Menyusun Puzzle
Permainan puzzle sudah kukenal sejak kecil. Dimulai dengan pola yang paling sederhana, hanya tiga atau empat potong kepingan yang membentuk gambar binatang atau bunga hingga ke pola yang lebih rumit dengan gambar yang lebih kompleks tingkat kesulitannya. Ada kepuasan tersendiri ketika akhirnya gambar itu dapat diselesaikan; ketika semua lekukan dan sudut bertemu dengan posisi yang tepat. Suatu gambar akhirnya dapat dinikmati dengan utuh. Namun, untuk mencapai itu diperlukan ketekunan, ketelitian, kecermatan serta kesabaran dalam menyatukan potongan-potongan kecil penyusunnya. Hal ini akan sedikit lebih sulit apabila pada awal penyusunan belum diketahui pola atau gambar akhir yang nantinya akan dihasilkan oleh potongan-potongan gambar tersebut. Tak jarang susunan itu harus dirombak kembali ketika terjadi kesalahan.
Mencari makna kehidupan adalah seperti menyusun kepingan-kepingan gambar dalam sebuah puzzle. Selama hidup kita terus belajar, memperlengkapi diri dengan pengetahuan, pengertian dan hal-hal baru. Dengan kata lain, kita menyusun potongan-potongan puzzle kehidupan.
Ada beberapa hal yang bisa dijadikan pertimbangan. Pertama, ini berkaitan dengan paradigma atau pandangan kita. Kita bisa memilih untuk menyusun kehidupan kita dengan empat, delapan, tiga puluh dua atau seratus potong kepingan, bahkan lebih. Semua itu terserah kita. Akhirnya, ketika sudah merasa ‘cukup’ dengan satu puzzle yang tersusun dari empat potongan gambar saja, kita juga akan mendapat gambar tentang kehidupan seperti seorang anak TK yang baru saja berhasil menyusun puzzle pertamanya yang bergambar salah satu binatang yang lucu. Namun, ketika kita membuka pandangan kita dengan memperbanyak jumlah potongan untuk disusun, hasil yang kita capaipun akan lebih bervariasi, detail dan kompleks; mungkin seperti sebuah lukisan yang menggambarkan keramaian pawai tahun baru. Tentu saja, untuk pilihan yang kedua ini terselip satu konsekuensi besar. Semakin banyak kepingan yang ingin disusun, semakin banyak waktu, kesabaran, ketekunan dan ketelitian yang dibutuhkan.
Kedua, ini berkaitan dengan hakikat puzzle itu sendiri.

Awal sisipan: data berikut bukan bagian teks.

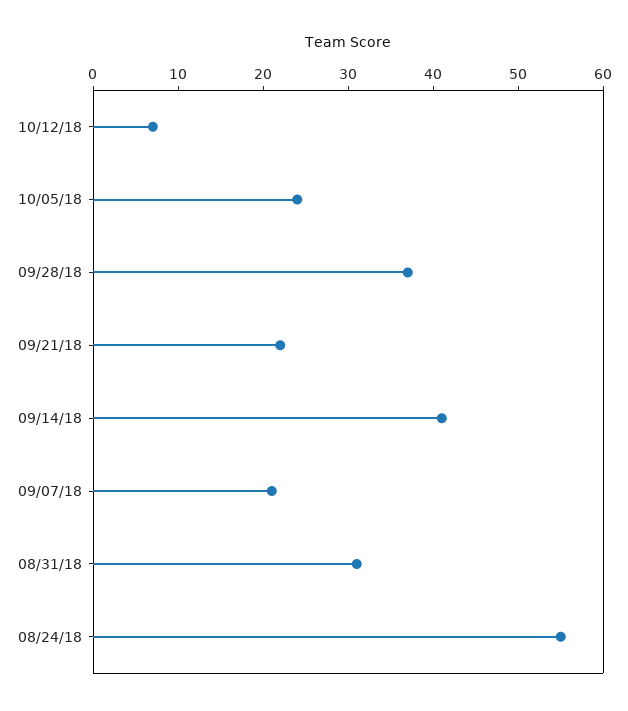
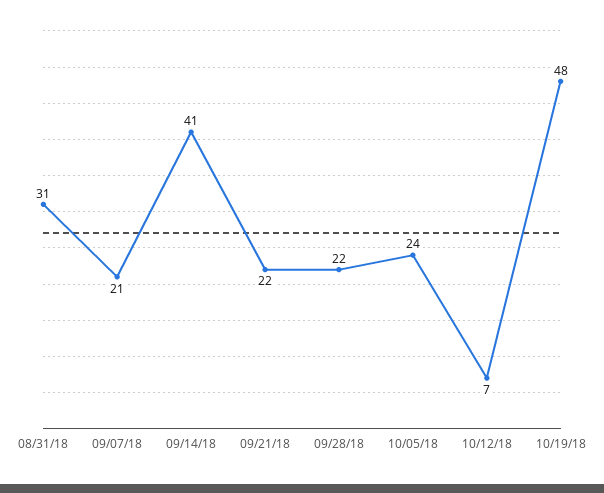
09/28/18: 37 -> 22
08/24/18: 55 -> none
10/19/18: none -> 48

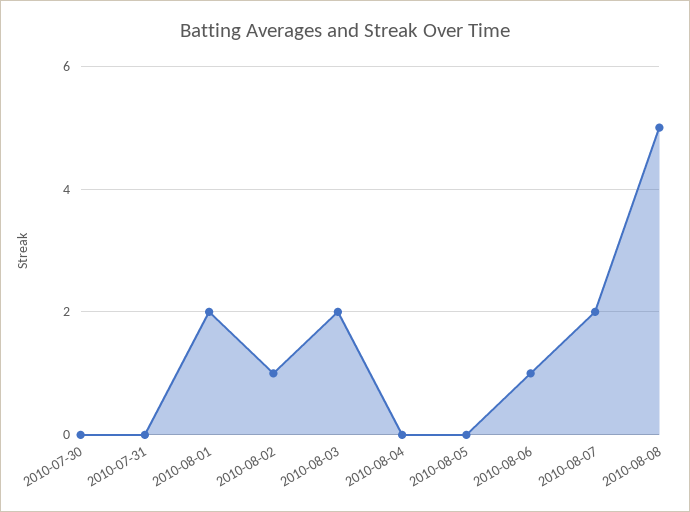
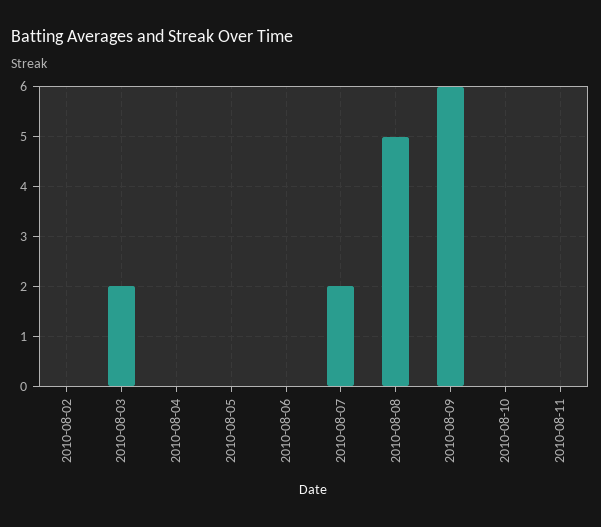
2010-07-30: 0 -> none
2010-07-31: 0 -> none
2010-08-01: 2 -> none
2010-08-02: 1 -> 0
2010-08-06: 1 -> 0
2010-08-09: none -> 6
2010-08-10: none -> 0
2010-08-11: none -> 0

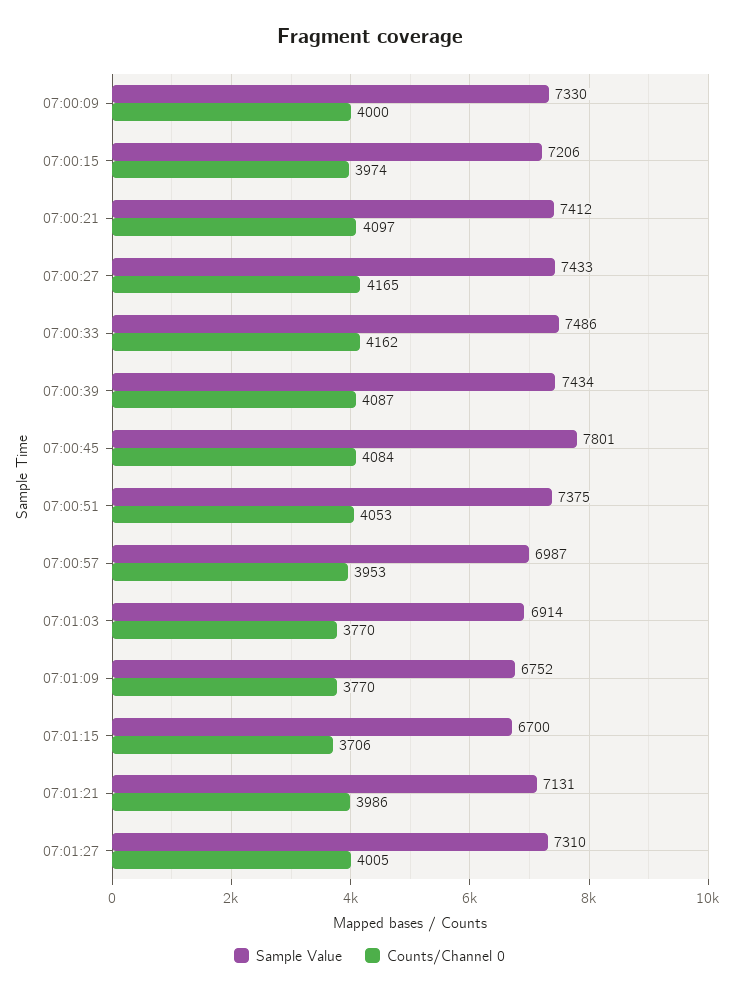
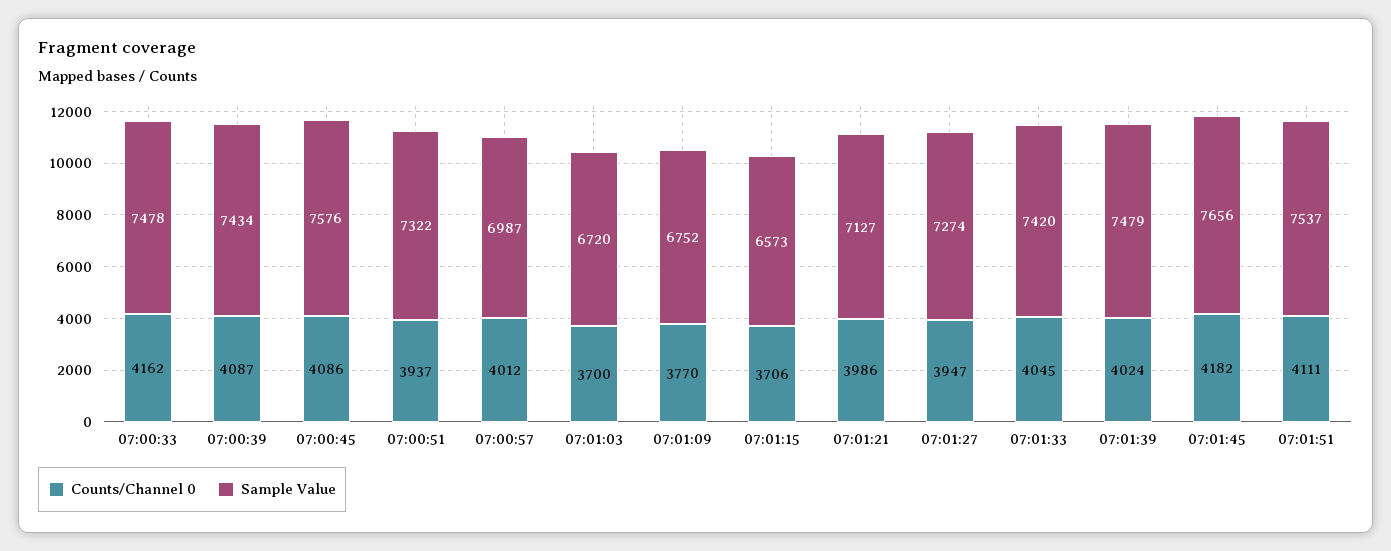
Sample Value, 07:00:09: 7330 -> none
Counts/Channel 0, 07:00:09: 4000 -> none
Sample Value, 07:00:15: 7206 -> none
Counts/Channel 0, 07:00:15: 3974 -> none
Sample Value, 07:00:21: 7412 -> none
Counts/Channel 0, 07:00:21: 4097 -> none
Sample Value, 07:00:27: 7433 -> none
Counts/Channel 0, 07:00:27: 4165 -> none
Sample Value, 07:00:33: 7486 -> 7478
Sample Value, 07:00:45: 7801 -> 7576
Counts/Channel 0, 07:00:45: 4084 -> 4086
Sample Value, 07:00:51: 7375 -> 7322
Counts/Channel 0, 07:00:51: 4053 -> 3937
Counts/Channel 0, 07:00:57: 3953 -> 4012
Sample Value, 07:01:03: 6914 -> 6720
Counts/Channel 0, 07:01:03: 3770 -> 3700
Sample Value, 07:01:15: 6700 -> 6573
Sample Value, 07:01:21: 7131 -> 7127
Sample Value, 07:01:27: 7310 -> 7274
Counts/Channel 0, 07:01:27: 4005 -> 3947
Counts/Channel 0, 07:01:33: none -> 4045
Sample Value, 07:01:33: none -> 7420
Counts/Channel 0, 07:01:39: none -> 4024
Sample Value, 07:01:39: none -> 7479
Counts/Channel 0, 07:01:45: none -> 4182
Sample Value, 07:01:45: none -> 7656
Counts/Channel 0, 07:01:51: none -> 4111
Sample Value, 07:01:51: none -> 7537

Suatu kepingan tak akan berarti apa-apa bila tidak disatukan dengan kepingan yang lain, karena puzzle adalah sebuah relationship; hubungan. Ketika kepingan-kepingan yang belum bermakna itu dipertemukan melalui benang-benang merah yang menghubungkannya, maka terbentuklah suatu gambaran yang utuh. Semua bagian saling melengkapi. Semua bagian memiliki peran yang tak tergantikan oleh yang lain. Demikianlah, setiap pribadi membawa kepingan-kepingan itu; entah satu, dua, tiga, atau lebih. Ketika pribadi-pribadi bertemu dalam berbagai hubungan, saat itulah bergulir kesempatan untuk menyusun sebagian puzzle kehidupan. Mau atau tidak, semua itu terserah pada pilihan masing-masing.
Demikianlah puzzle kehidupan dibentuk.
Memilih untuk menyusun sebuah puzzle
yang biasa-biasa saja atau yang luar biasa
adalah sebuah pilihan yang tidak perlu dipaksakan,
karena semua itu ada konsekuensinya.